Les dominicains, fort bienfaisants pour les pauvres du quartier, furent bientôt secourus. Le 118e bataillon de la garde nationale, prévenu, accourut bien vite et leur fit rendre leurs effets et provisions déjà entassés dans une voiture de déménagement. Le capitaine dit aux pillards : « Je brûle la cervelle au premier qui touchera à la moindre chose. » Je crois que les dominicains, bons enfants d’ordinaire, n’exigèrent pas la restitution totale des bouteilles enlevées, car les envahisseurs finirent par crier : « Ce sont de bons zigues, ce sont de bons zigues. »
Même jour, 4 avril, midi
Devant Saint-Séverin, au sortir du bout de l’an de bonne-maman Turin4, nous entendons vociférer : « À bas les calotins ! »

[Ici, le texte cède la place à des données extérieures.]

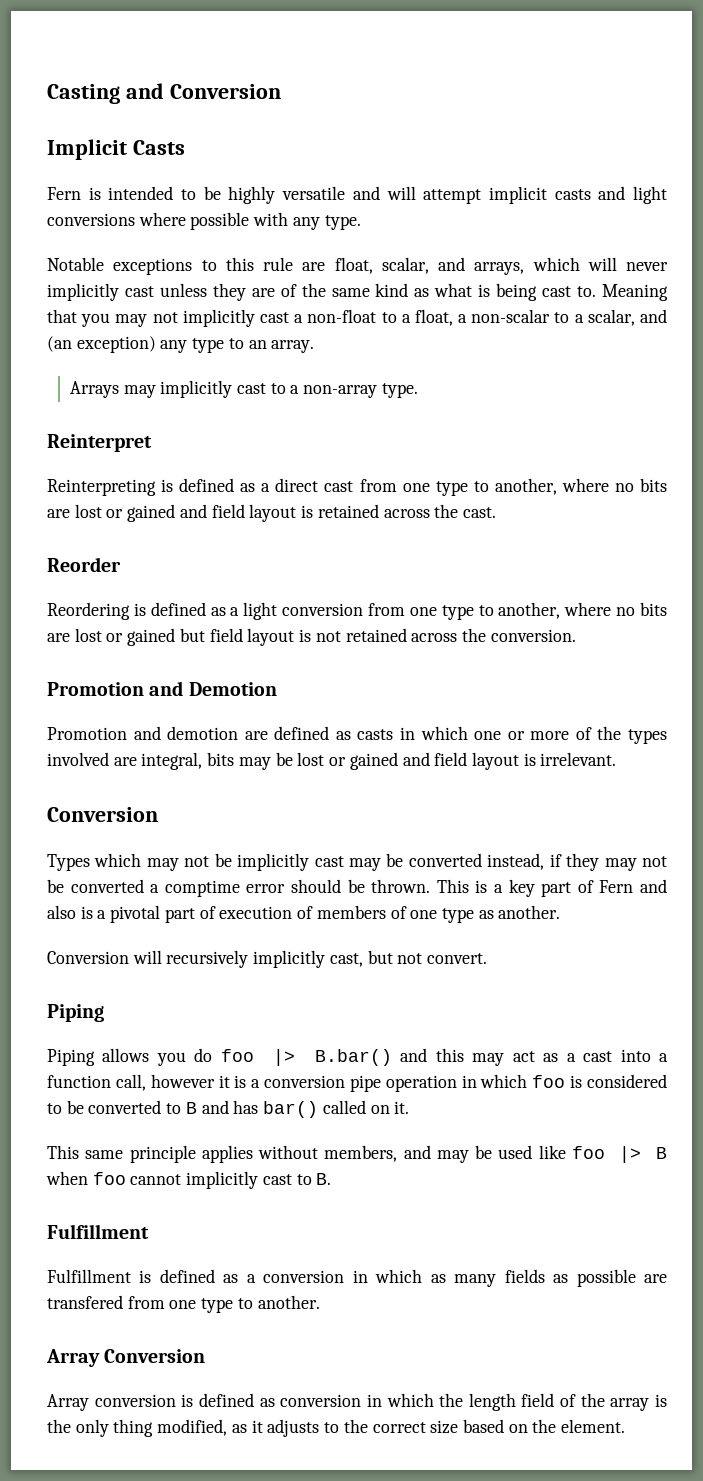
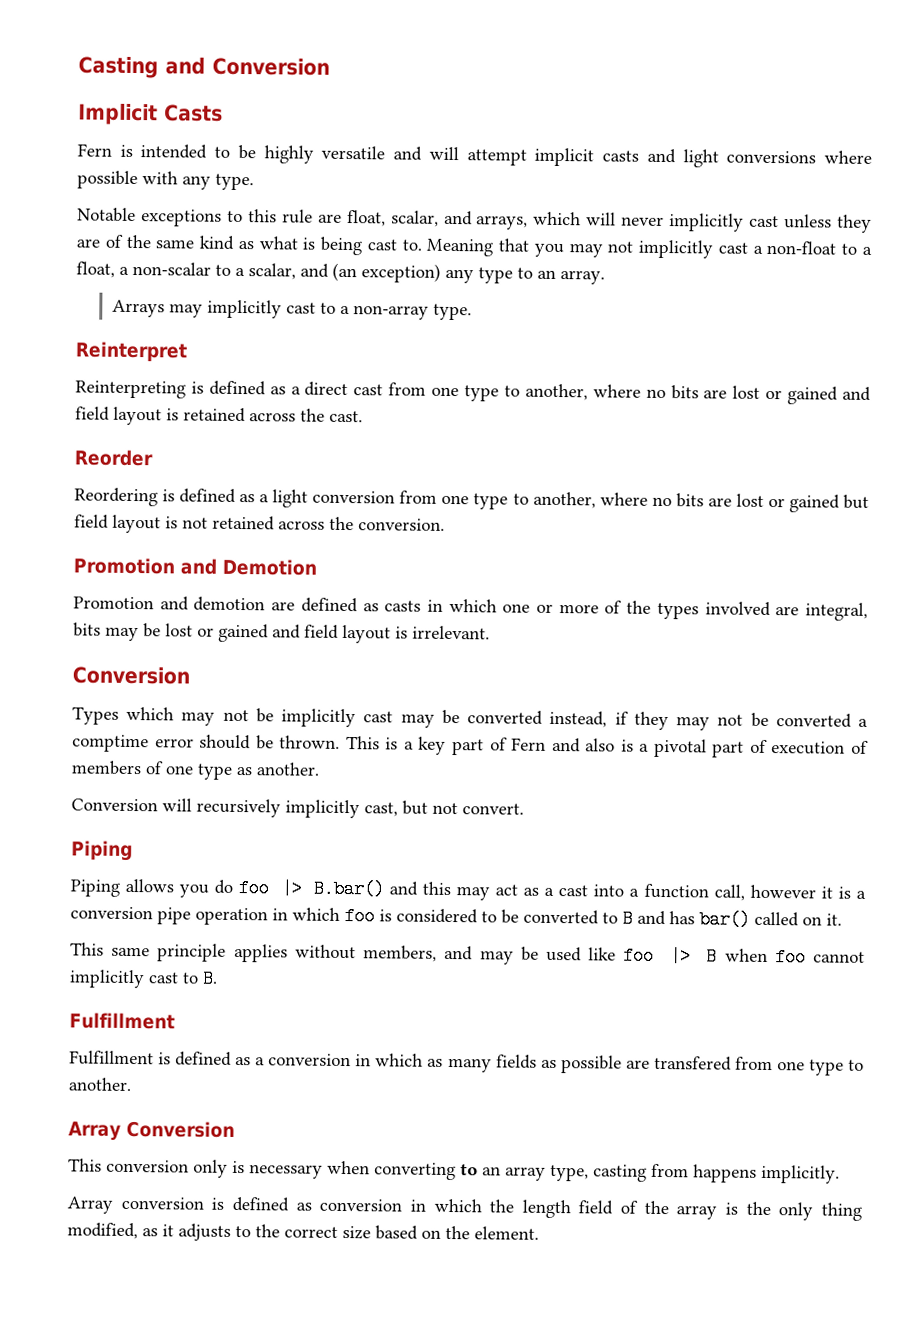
+ This conversion only is necessary when converting to an array type, casting from happens implicitly.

Tout le monde veut me faire partir, notamment la tante D..., qui vit au milieu des béni-mouff-mouff5 et dont une lettre ébouriffante augmente les inquiétudes de ma femme. Mais je ne puis partir, je dois rester au poste comme pendant le Siège.
C’était peut-être bien naïf de croire qu’en ne quittant pas mon poste, c’est-à-dire en restant à Paris, je rendrais service à la cause de l’ordre ! je partageais la naïveté des gardes nationaux du quartier de la Bourse qui, voulant soustraire à l’insurrection le cœur de Paris, le gardèrent en armes pendant plusieurs jours et plusieurs nuits, et ne l’abandonnèrent qu’après avoir été malencontreusement congédiés par le gouvernement de Versailles.

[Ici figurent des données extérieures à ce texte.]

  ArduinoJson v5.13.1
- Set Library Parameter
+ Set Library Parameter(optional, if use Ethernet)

La composition de mon 21e bataillon pouvait me faire supposer que, quoique désorganisé par la démission forcée des chefs, il pourrait, à un moment donné, à un moment favorable, se ressaisir et se réorganiser.
Même jour, 4 avril, après-midi
Au bruit d’une grande bataille, couru à la porte de Vaugirard, où se pressent des femmes anxieuses ; je vois beaucoup de pauvres blessés rentrer dans Paris. Chez mon ami Eugène Bruncamp, rue de l’Abbé-Groult, je grimpe sur le rebord d’une fenêtre, d’où j’aperçois le feu de la bataille de Châtillon6 engagée entre la garde nationale et l’armée de Versailles.
En redescendant vers l’intérieur de Paris, je me trouve au milieu d’un bataillon de fédérés en complète déroute.
Pauvre Paris ! après avoir tant souffert, pouvais-tu t’attendre à endurer encore de pareilles souffrances !
À ce moment mon esprit se reportait sans cesse vers le siège de Paris, du temps de la Ligue. C’était comme une obsession. En effet, quel singulier rapprochement à faire entre la Ligue du XVIe siècle et la malheureuse ligue des fédérés du XIXe siècle ; mêmes calamités, mêmes misères, mêmes illusions surtout ; l’une croyait pouvoir s’emparer du roi Henri IV7, l’autre de M. Thiers ; toutes les deux payèrent de leur sang leurs décevantes chimères.
Les faits saillants de la vie des peuples se reproduisent et se renouvellent d’une étrange façon.
5 avril
* Hier, arrestation de l’archevêque.
Mon ami M. de Soye, imprimeur et directeur de La Semaine religieuse, avait prévenu Monseigneur de son arrestation imminente, ce qu’il avait appris d’une façon singulière. En train de travailler dans son bureau, situé au coin de la rue d’Ulm et de la place du Panthéon, il entendit, par sa fenêtre entr’ouverte, des gardes nationaux dire : « On va donc aller arrêter l’archevêque. » Sur-le-champ M. de Soye envoie une lettre à Mgr Darboy, pour le prévenir. Monseigneur ne bouge pas ; bientôt après il est appréhendé comme otage ; malheureusement la lettre fut trouvée toute ouverte sur la table de travail.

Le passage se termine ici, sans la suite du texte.